In late summer, Karen and I had gone on a drive in the surrounding countryside. We always enjoyed the views of the hills of the Finger Lakes of Upstate New York and any opportunity to spend a few hours sightseeing the lakes and waterfalls of the region. One weekend, we were not too far from our new apartment on West Shore Drive when a car with an elderly diver approached us. He was returning home after a long trip and attempting his final turn into his driveway. However, being momentarily distracted, he turned directly into the front of our Ford which was about to pass him in the opposite direction.
Karen recalled the damage as being slight. I remembered an insurance reimbursement of about a thousand dollars. Fortunately, we agreed that neither of us suffered any significant physical harm. However, the incident did lead to a question and response that completely changed our lives over the next sixty years.
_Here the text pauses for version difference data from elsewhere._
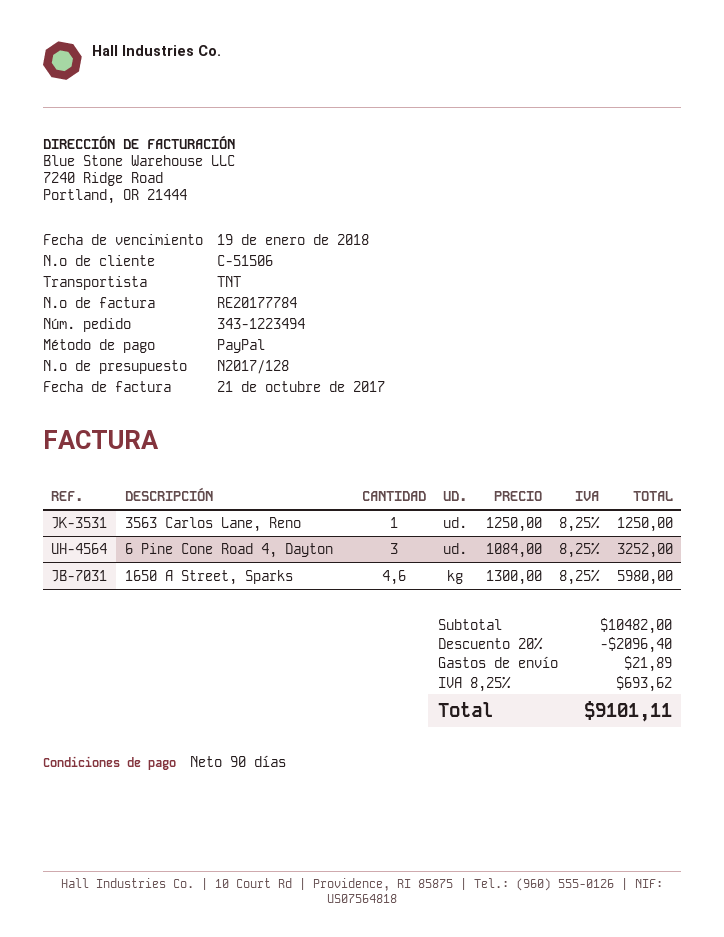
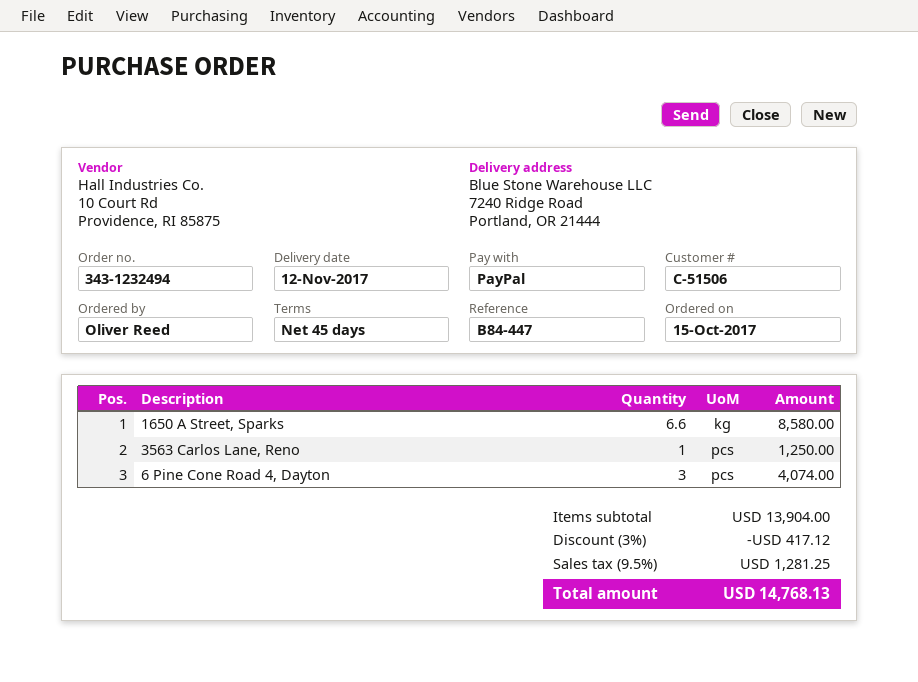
order number: 343-1223494 -> 343-1232494
payment terms: 90 days -> 45 days
6 Pine Cone Road 4, Dayton: 3 for 3252.00 -> 3 for 4074.00
1650 A Street, Sparks: 4.6 for 5980.00 -> 6.6 for 8580.00
subtotal: 10482.00 -> 13904.00
discount: 20% = 2096.40 -> 3% = 417.12
shipping: 21.89 -> none
tax: 8.25% = 693.62 -> 9.5% = 1281.25
total: 9101.11 -> 14768.13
Karen wanted to know if I believed that, if I had died in the accident, would I go to heaven or to hell. Being raised by first-generation American parents who grew up in the traditional European cultures of Catholicism, I responded that, yes, I believed I would probably go to hell. Several years later, following what came to be known as the Second Vatican Council, my response might have been different. But the past is the past, and the future was not yet the present. Karen said she could not accept this negative result. She said we should be “remarried” in the Catholic Church. She did not want my belief to stand in the way of our union.
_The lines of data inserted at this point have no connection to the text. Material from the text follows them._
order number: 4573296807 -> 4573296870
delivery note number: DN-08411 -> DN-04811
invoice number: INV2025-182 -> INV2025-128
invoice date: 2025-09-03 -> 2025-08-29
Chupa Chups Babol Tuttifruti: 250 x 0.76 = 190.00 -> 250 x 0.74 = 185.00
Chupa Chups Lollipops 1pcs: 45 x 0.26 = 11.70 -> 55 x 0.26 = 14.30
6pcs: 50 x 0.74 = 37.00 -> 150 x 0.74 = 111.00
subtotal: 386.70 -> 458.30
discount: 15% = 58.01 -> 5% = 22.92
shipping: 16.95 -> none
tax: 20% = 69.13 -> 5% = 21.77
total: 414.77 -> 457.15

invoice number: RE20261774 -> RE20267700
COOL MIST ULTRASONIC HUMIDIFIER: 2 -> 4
Technically we did not need to be “remarried,” rather, our marriage required that it be “convalidated” within the Church. We met with Fr. Cleary. Karen agreed to become a Catholic. We exchanged our vows taken in the presence of Fr. Cleary and two witnesses, Josie and Mario Marini, who had become close friends. Mario held a postdoctoral position in the Biochemistry Department. The event took place on September 26, 1958; our daughter was born exactly one year later. We continued to celebrate our marriage on June 22, but Deborah’s birthday has retained a double meaning for us to this day.
A car turns at the wrong moment and two lives turn at the right time.